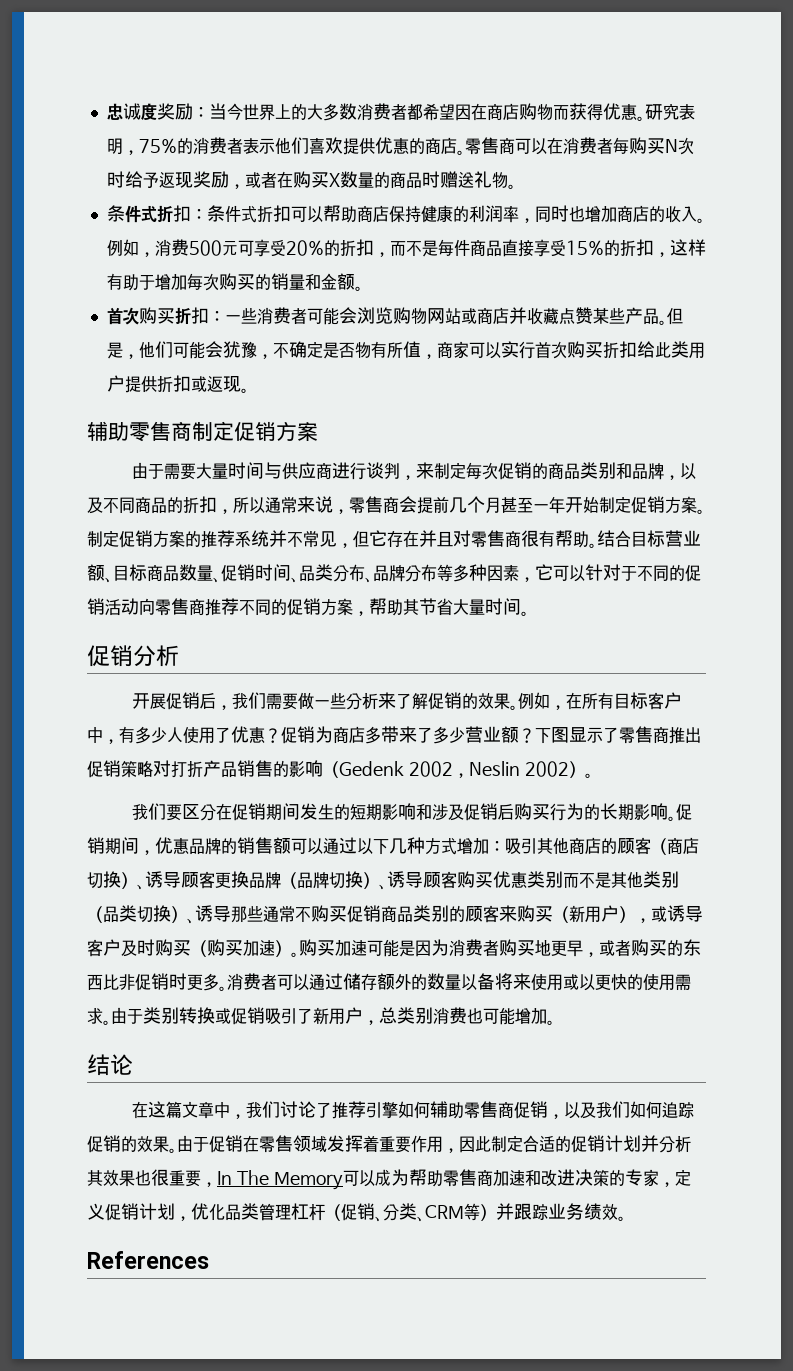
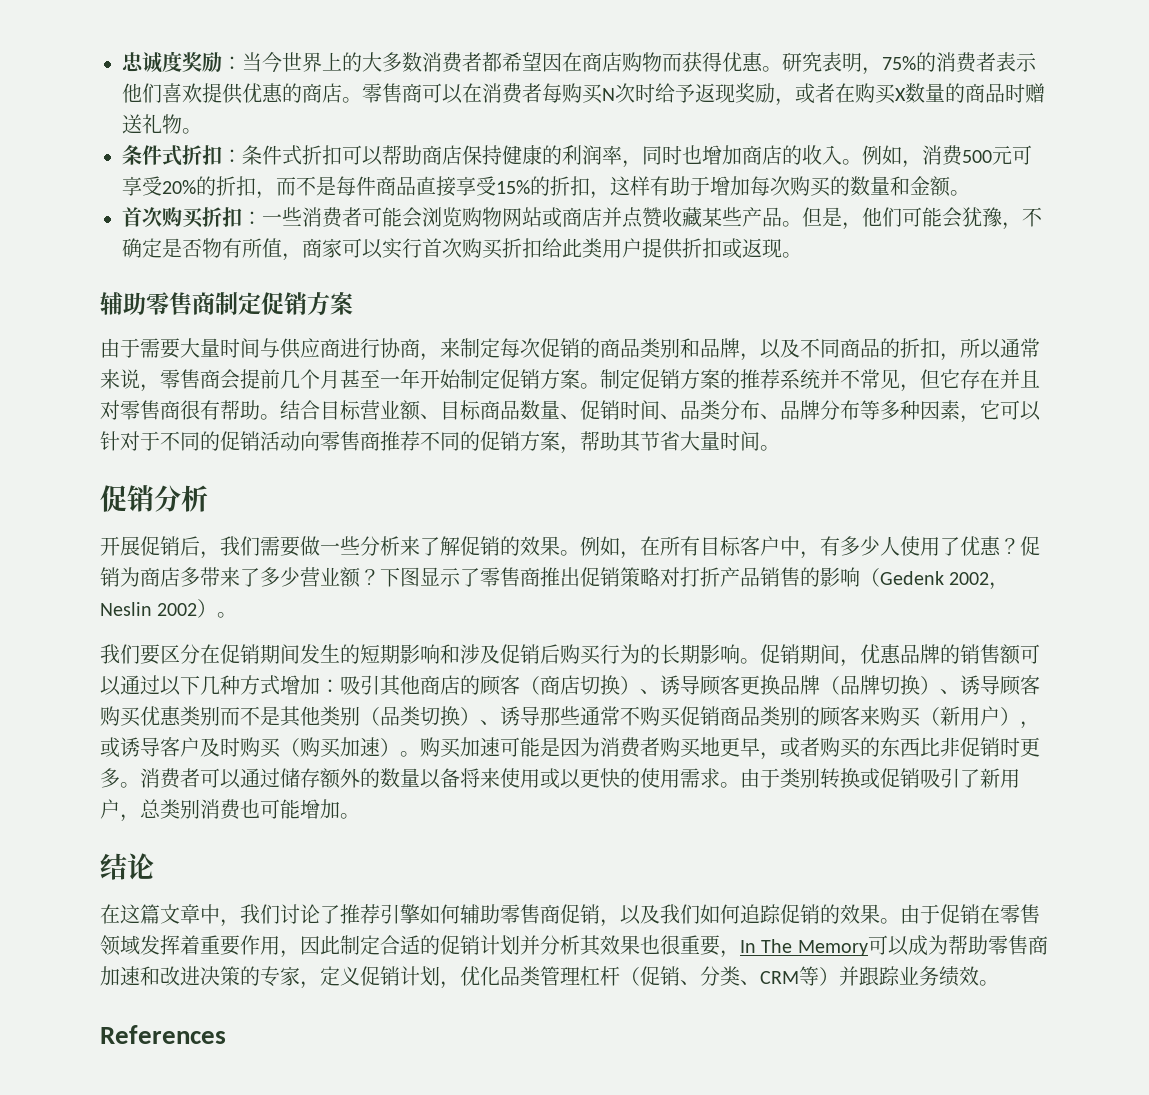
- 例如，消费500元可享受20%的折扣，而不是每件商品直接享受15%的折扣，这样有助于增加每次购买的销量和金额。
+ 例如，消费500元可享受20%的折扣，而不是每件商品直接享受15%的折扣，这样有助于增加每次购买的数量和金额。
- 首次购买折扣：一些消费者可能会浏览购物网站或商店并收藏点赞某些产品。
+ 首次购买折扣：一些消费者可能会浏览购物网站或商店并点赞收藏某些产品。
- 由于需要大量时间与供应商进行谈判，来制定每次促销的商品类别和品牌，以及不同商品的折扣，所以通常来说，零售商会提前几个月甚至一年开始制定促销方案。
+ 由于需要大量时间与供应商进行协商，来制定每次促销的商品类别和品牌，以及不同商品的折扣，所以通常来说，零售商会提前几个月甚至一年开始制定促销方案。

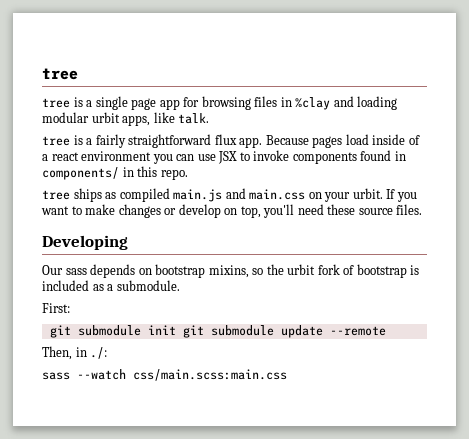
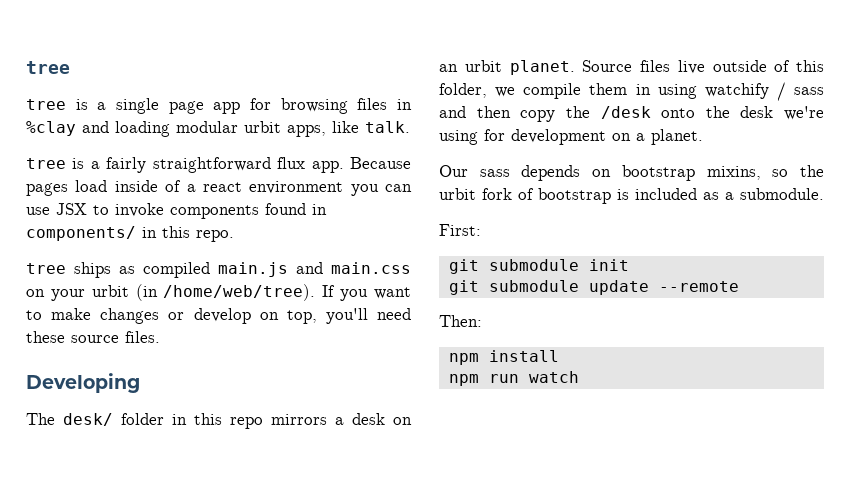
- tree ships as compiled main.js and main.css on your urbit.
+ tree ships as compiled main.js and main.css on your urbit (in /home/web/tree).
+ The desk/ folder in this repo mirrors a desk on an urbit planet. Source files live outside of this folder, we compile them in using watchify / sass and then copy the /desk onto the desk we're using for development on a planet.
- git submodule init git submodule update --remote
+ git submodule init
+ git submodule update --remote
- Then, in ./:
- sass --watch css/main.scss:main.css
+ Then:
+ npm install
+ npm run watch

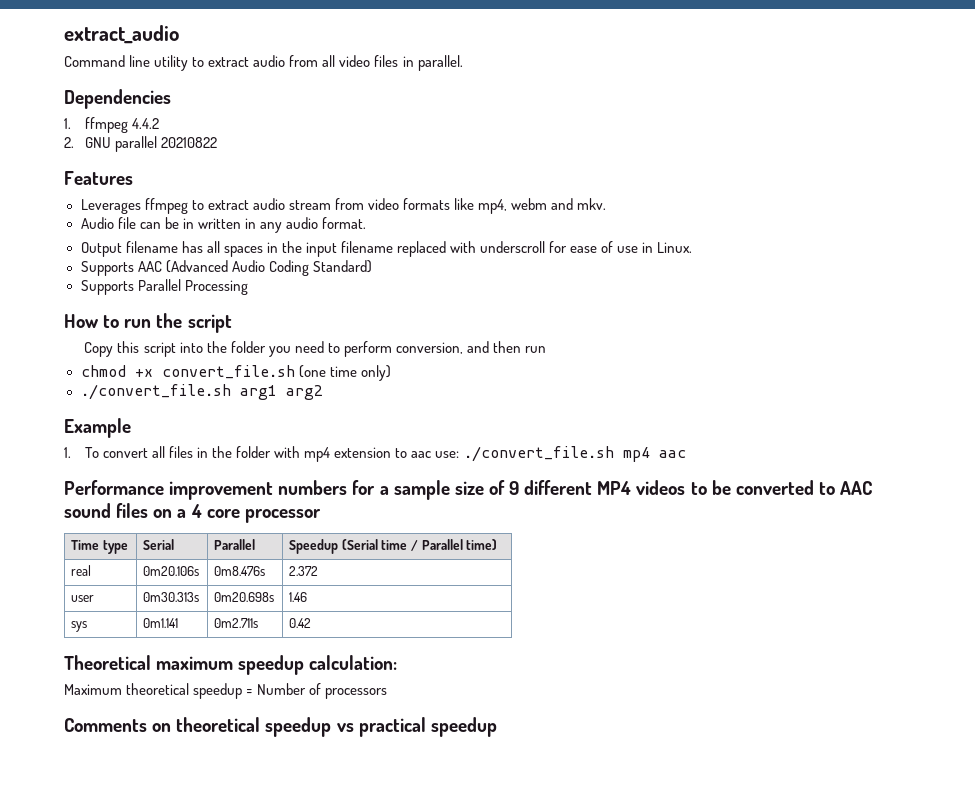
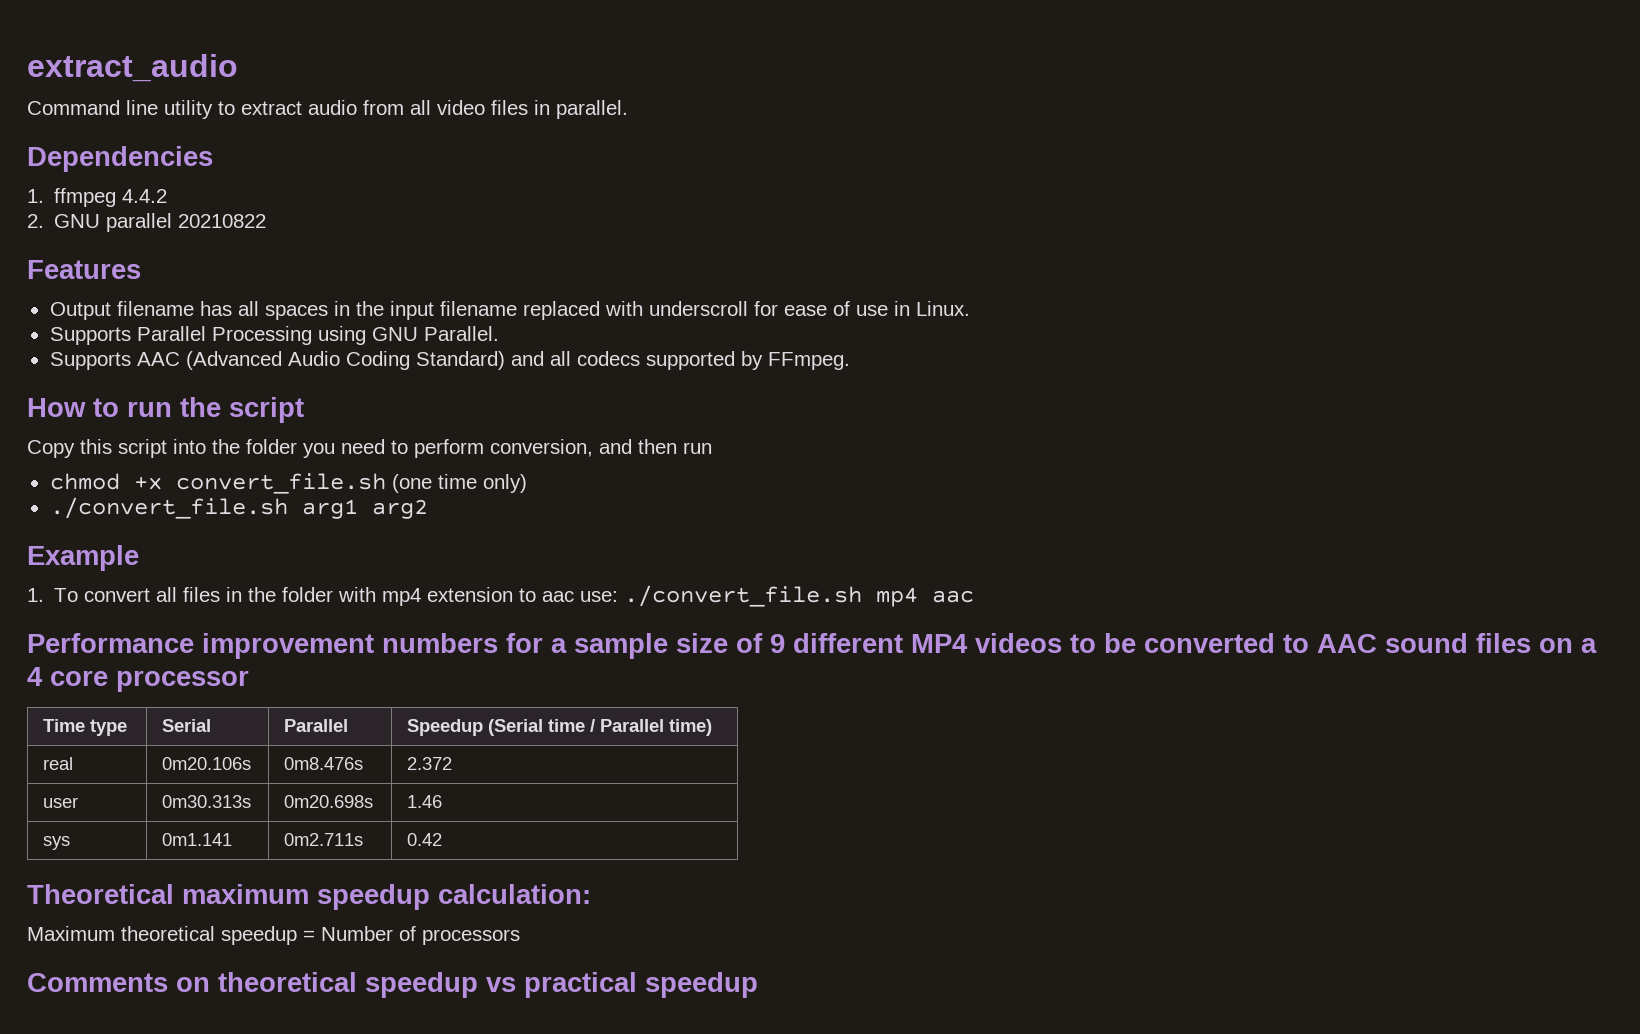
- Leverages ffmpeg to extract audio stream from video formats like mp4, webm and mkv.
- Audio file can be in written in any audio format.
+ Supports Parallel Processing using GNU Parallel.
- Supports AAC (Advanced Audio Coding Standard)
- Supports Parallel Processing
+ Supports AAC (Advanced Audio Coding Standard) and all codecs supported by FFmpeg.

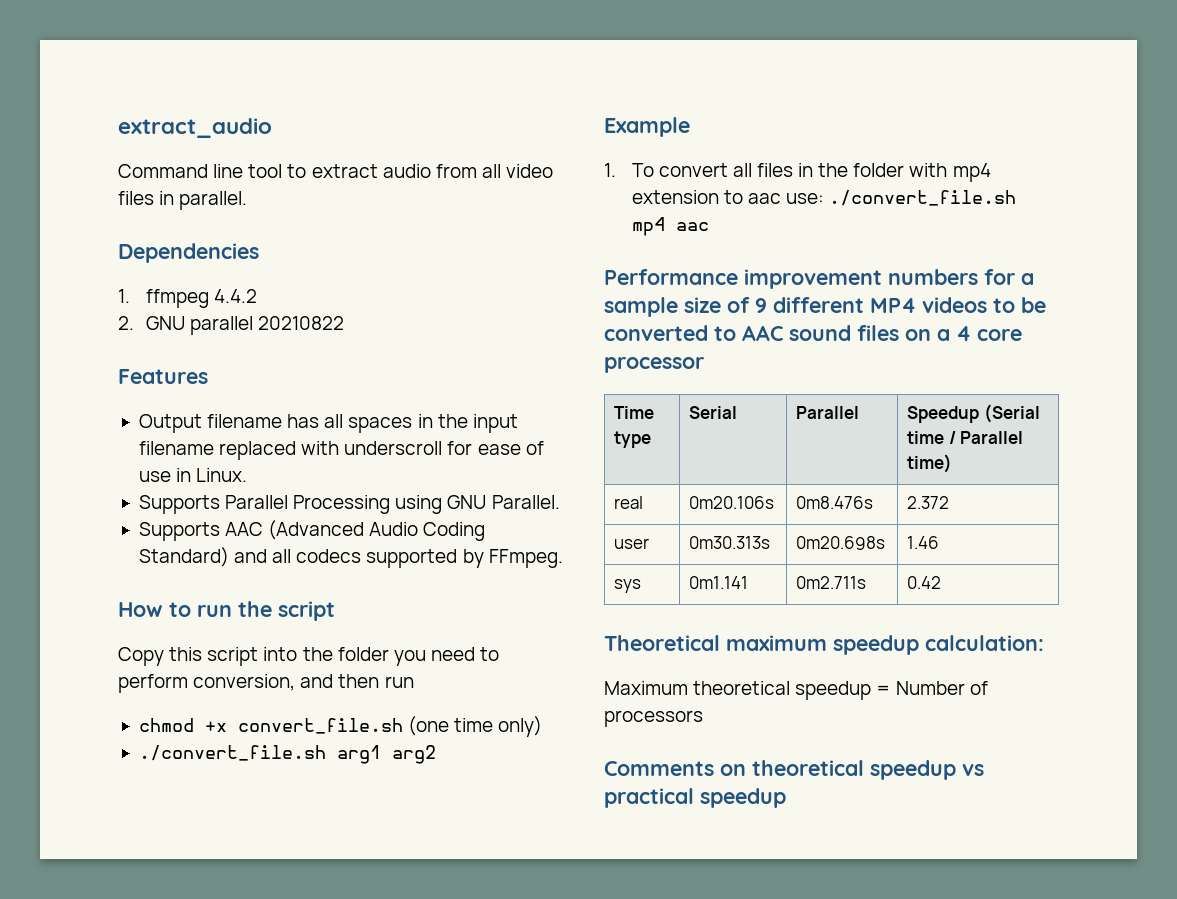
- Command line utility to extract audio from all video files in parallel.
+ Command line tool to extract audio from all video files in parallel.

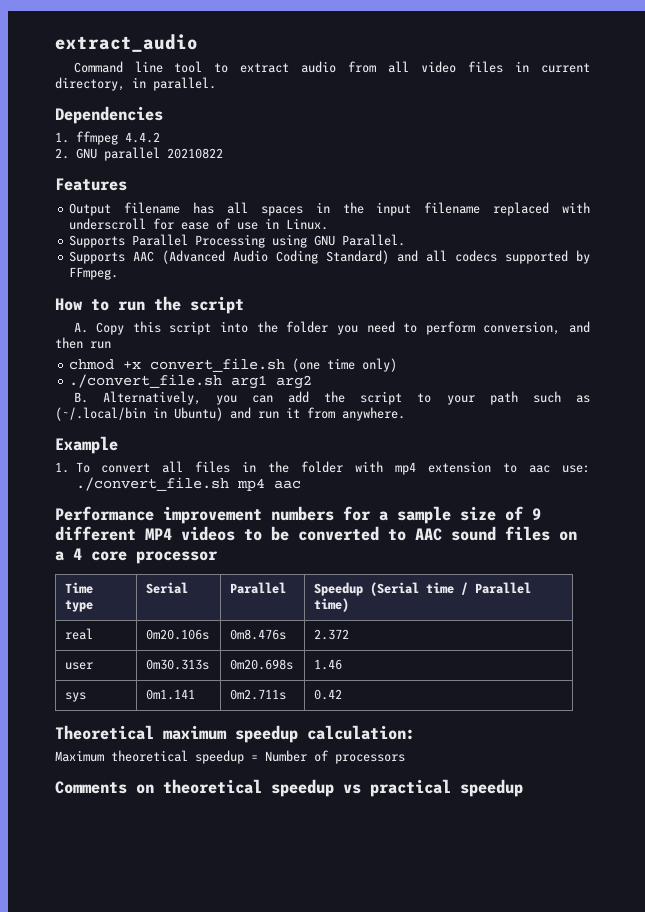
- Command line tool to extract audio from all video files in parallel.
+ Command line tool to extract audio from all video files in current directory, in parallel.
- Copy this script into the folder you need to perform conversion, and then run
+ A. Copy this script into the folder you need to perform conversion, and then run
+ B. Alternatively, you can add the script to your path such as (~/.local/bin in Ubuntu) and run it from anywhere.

- DESCRIPTION OF THE TASK
Filter the listing for the word "init" and copy every line that holds it.

- RESPONSE BOX
- git submodule init git submodule update --remote
+ git submodule init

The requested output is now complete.